Jayawardhana was part of a team of eight sweeping the icy terrain on Ski-Doos in a formation 30 metres apart on day-long explorations, stopping to examine and collect samples along the way. Antarctica is one of the best places on Earth to find meteorites, in part because the blue ice surface makes them quite easy to spot with the naked eye.
“I’m not a geologist, however, I was surprised at how quickly one learns to spot them,” he said. “Meteorites tend to not have sharp edges and have a so-called 'fusion' crust resulting from their journey through the Earth’s atmosphere.” Being able to quickly discern a meteorite from a run-of-the-mill rock from a moving snowmobile meant the group was able to cover several hundred kilometers of territory over the duration of the mission.
They collected more than 900 pieces which were immediately transferred to a materials lab at NASA’s Johnson Space Centre for analysis and classification. Jayawardhana expects to wait as long as a year for all the pieces to be properly examined. However, the team did identify certain specimens for rush processing based on some particular speculation, as there is always hope that some pieces have come from the moon or another planet. One piece in particular piqued their interest due to its transparent green crystal structure. Thinking that it might contain olivine, a mineral which has been found in the terrain of Mars, it was marked as a high priority and answers on that one are expected within a few months.
It was a fortuitous set of circumstances that brought Jayawardhana to the wintry locale, during what was actually the height of the Antarctic summer. “I had had an interest in it,” he said of the National Science Foundation and NASA-supported mission that had been running for 35 years, known as ANSMET (Antarctic Search for Meteorites program). “I met Ralph Harvey, the principal investigator from Case Western Reserve University, and asked if there was a chance of ever going.” When someone didn’t pass the physical in advance of the latest excursion, Jayawardhana’s number was called.
He describes the extended period of time living and working on the Antarctic Icesheet as psychologically and physically challenging. The team was based in one camp, from which they embarked on their daily excursions, living in pairs in tents in which they slept, cooked, ate and enjoyed periodic leisure time. “I read a book a week, we played card games, and a lot of Scrabble. It was fairly isolating, with only satellite phones and no Internet or other connections. It was a little bit tough to be off the grid for so long.”
“We also participated in a NASA-funded psychology study about working in extreme environments. It really forces you to be self-aware and more aware of others.” The study looked at how individuals in small groups function and adapt over an extended period of isolation from the rest of society.

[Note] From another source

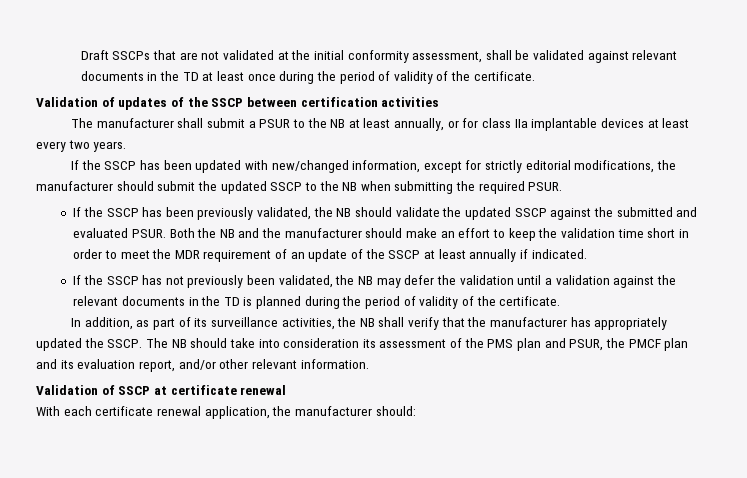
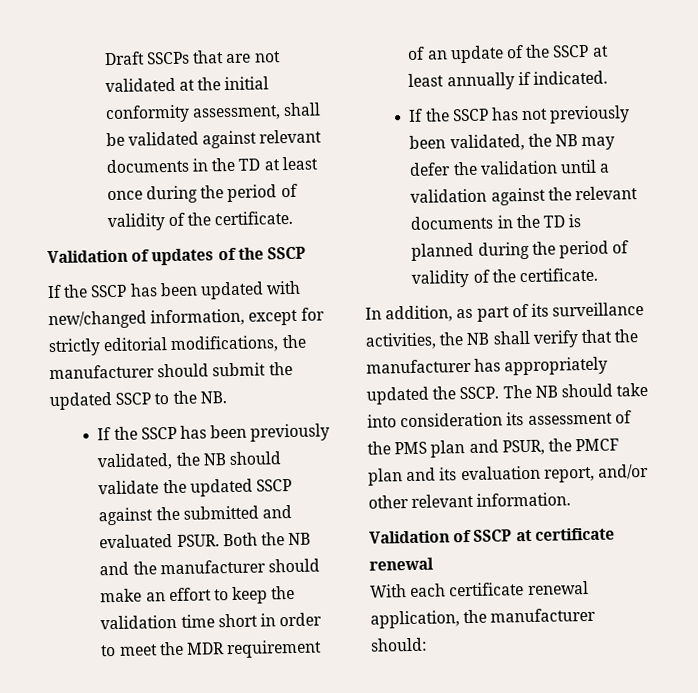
- Validation of updates of the SSCP between certification activities
- The manufacturer shall submit a PSUR to the NB at least annually, or for class IIa implantable devices at least every two years.
+ Validation of updates of the SSCP
- If the SSCP has been updated with new/changed information, except for strictly editorial modifications, the manufacturer should submit the updated SSCP to the NB when submitting the required PSUR.
+ If the SSCP has been updated with new/changed information, except for strictly editorial modifications, the manufacturer should submit the updated SSCP to the NB.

Jayawardhana was surprised it wasn’t harder to deal with the 24-hour sunlight. “I slept better than I thought I would,” he said. “And we managed to have a turkey dinner at Christmas and pizza on New Year’s Eve. You need to break the routine.” Although, he does admit that ringing in the new year with a sky full of sun was somewhat unusual.

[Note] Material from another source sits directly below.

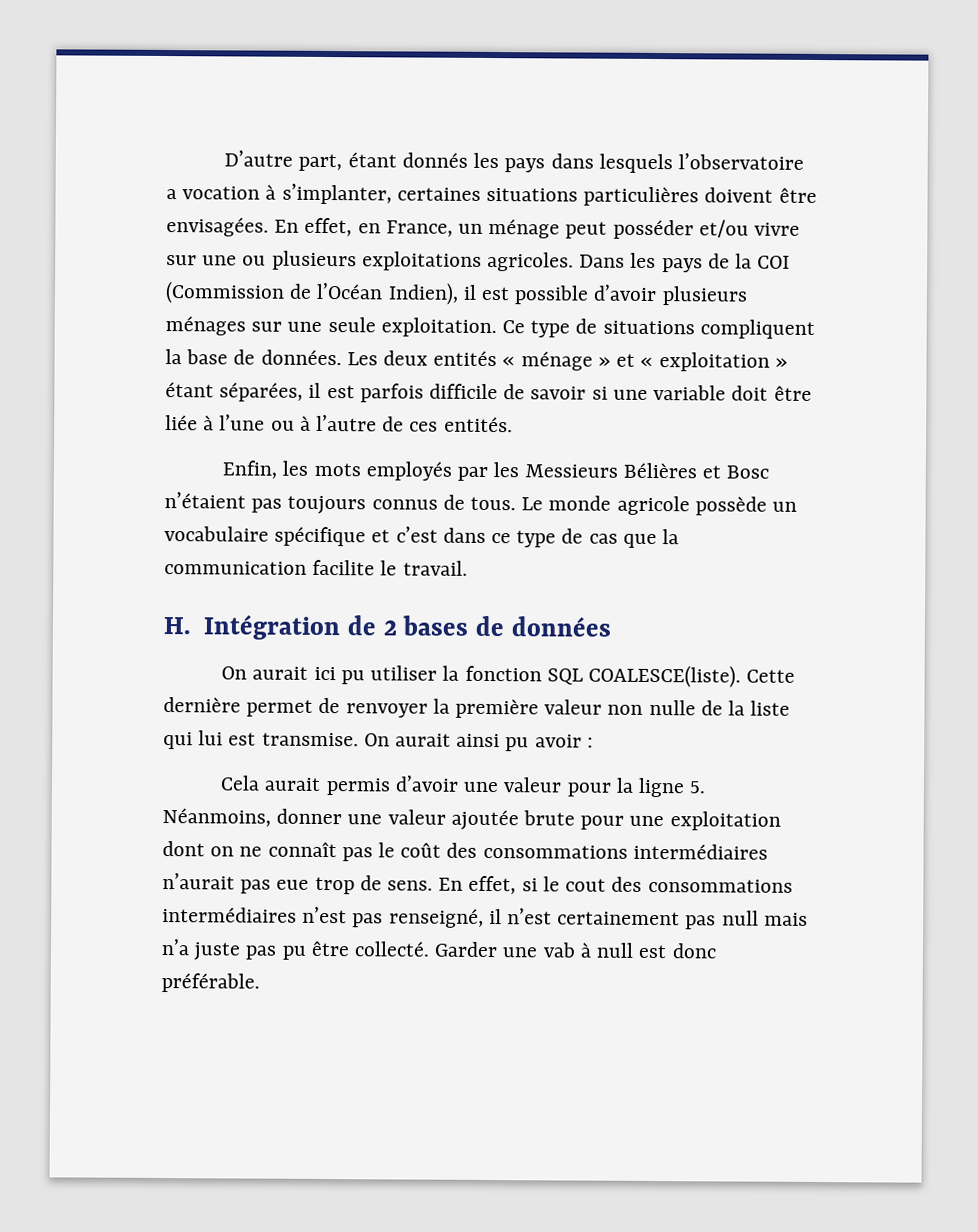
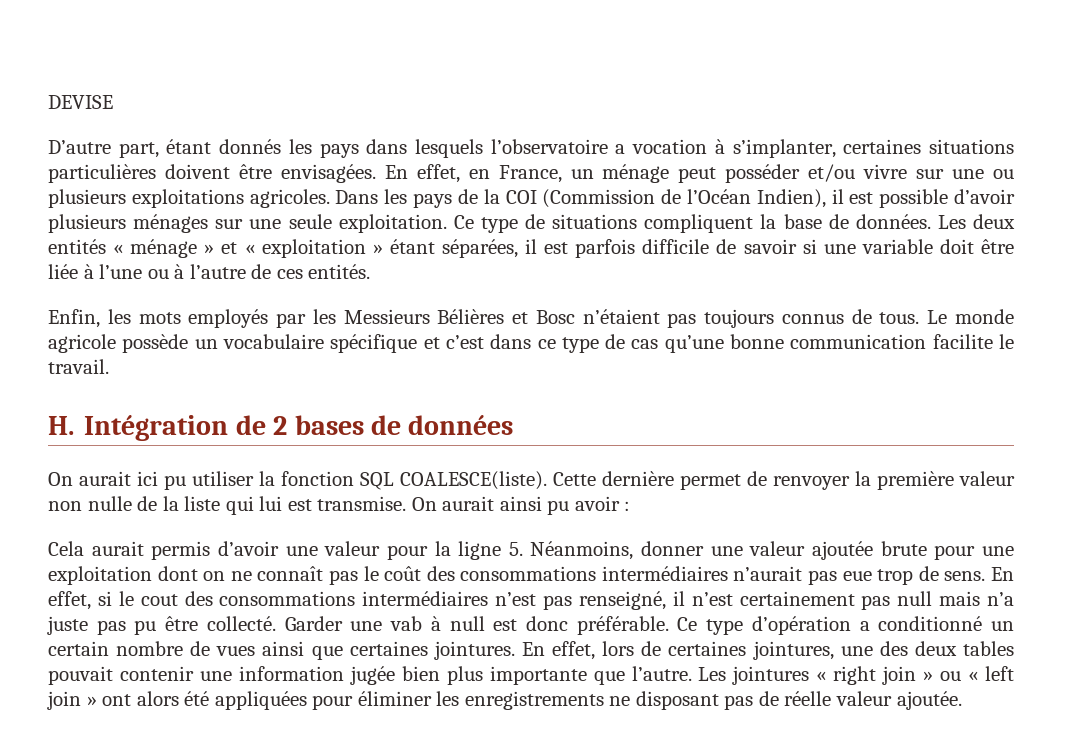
+ DEVISE
- Le monde agricole possède un vocabulaire spécifique et c’est dans ce type de cas que la communication facilite le travail.
+ Le monde agricole possède un vocabulaire spécifique et c’est dans ce type de cas qu’une bonne communication facilite le travail.
+ Ce type d’opération a conditionné un certain nombre de vues ainsi que certaines jointures. En effet, lors de certaines jointures, une des deux tables pouvait contenir une information jugée bien plus importante que l’autre. Les jointures « right join » ou « left join » ont alors été appliquées pour éliminer les enregistrements ne disposant pas de réelle valeur ajoutée.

“What I learned will inform how I look at time-scales of materials that pass through protoplanetary discs,” he said, referring to his method of observing and analyzing discs of gas and dust – the ingredients needed to create planetary systems – that circle young Sun-like stars. “We can combine the clues to build a fuller picture.”
Jayawardhana is about to embark on a junket of yet a different kind in support of his new book Strange New Worlds: The Search for Alien Planets and Life Beyond Our Solar System, which offers an insider’s look at the cutting-edge science of today’s planet hunters, the prospects for discovering alien life, and the debate and controversies at the forefront of extrasolar-planet research. The book tour will take him to such spots as Boston, Chicago, Denver, Houston, Pasadena, Seattle, London, and Melbourne.